◆ GOAL OF THE EXERCISE
Since only the text is wanted, print every entry below exactly and omit the images.

****************************************

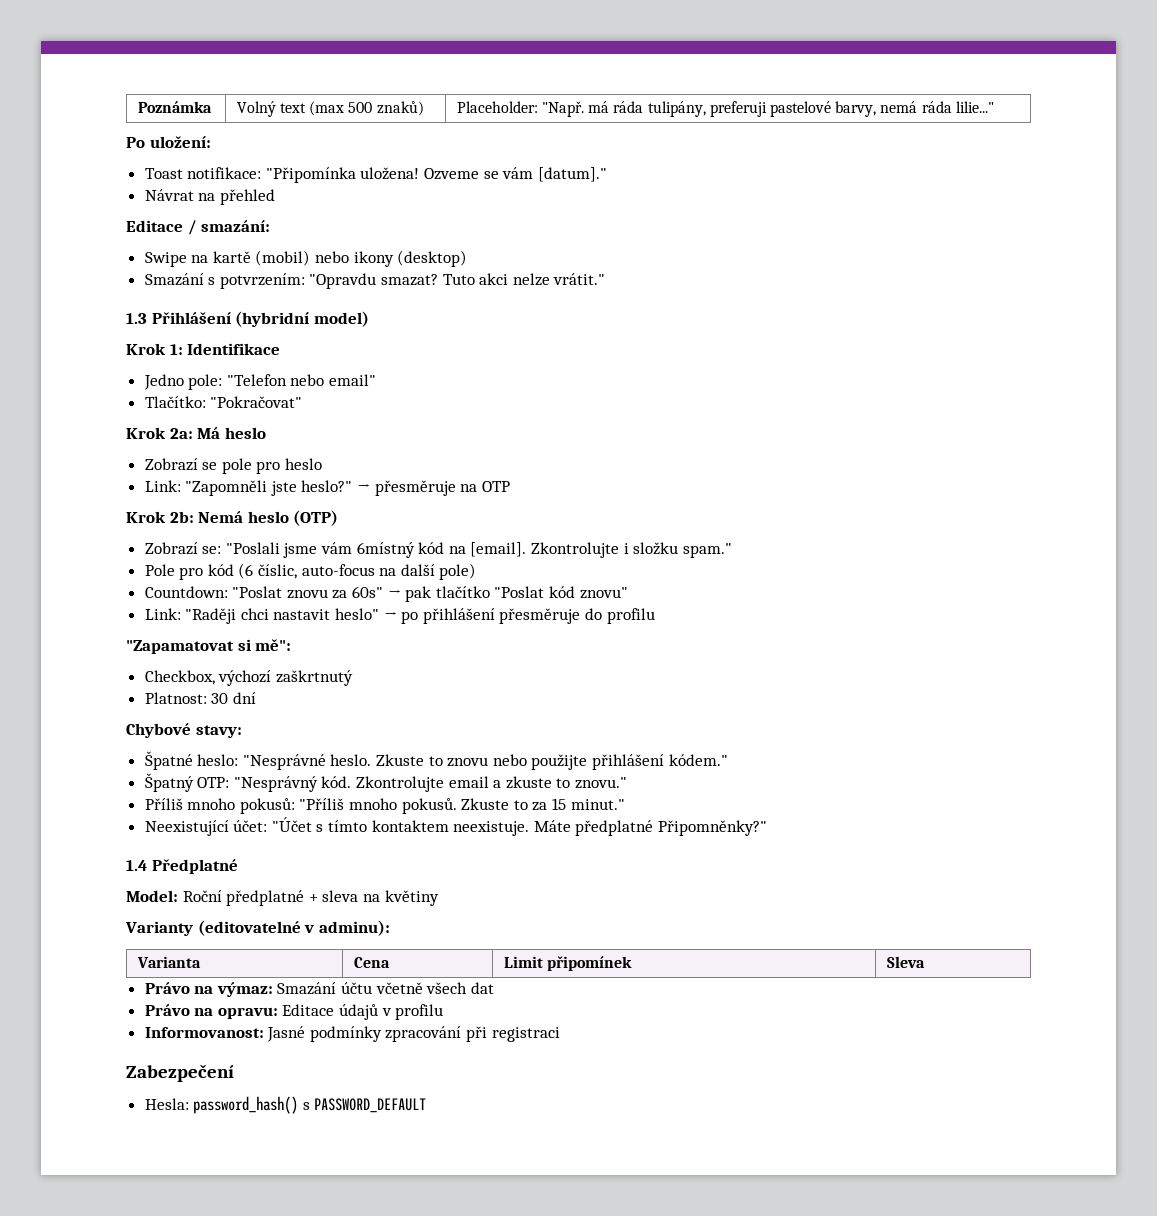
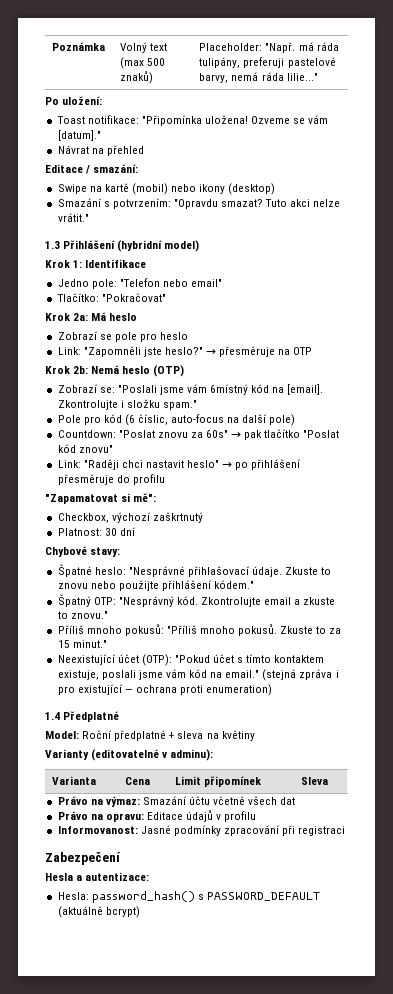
- Špatné heslo: "Nesprávné heslo.
+ Špatné heslo: "Nesprávné přihlašovací údaje.
- Neexistující účet: "Účet s tímto kontaktem neexistuje. Máte předplatné Připomněnky?"
+ Neexistující účet (OTP): "Pokud účet s tímto kontaktem existuje, poslali jsme vám kód na email." (stejná zpráva i pro existující — ochrana proti enumeration)
+ Hesla a autentizace:
- Hesla: password_hash() s PASSWORD_DEFAULT
+ Hesla: password_hash() s PASSWORD_DEFAULT (aktuálně bcrypt)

****************************************

◆ ANSWER BOX
- Špatné heslo: "Nesprávné heslo.
+ Špatné heslo: "Nesprávné přihlašovací údaje.
- Neexistující účet: "Účet s tímto kontaktem neexistuje. Máte předplatné Připomněnky?"
+ Neexistující účet (OTP): "Pokud účet s tímto kontaktem existuje, poslali jsme vám kód na email." (stejná zpráva i pro existující — ochrana proti enumeration)
+ Hesla a autentizace:
- Hesla: password_hash() s PASSWORD_DEFAULT
+ Hesla: password_hash() s PASSWORD_DEFAULT (aktuálně bcrypt)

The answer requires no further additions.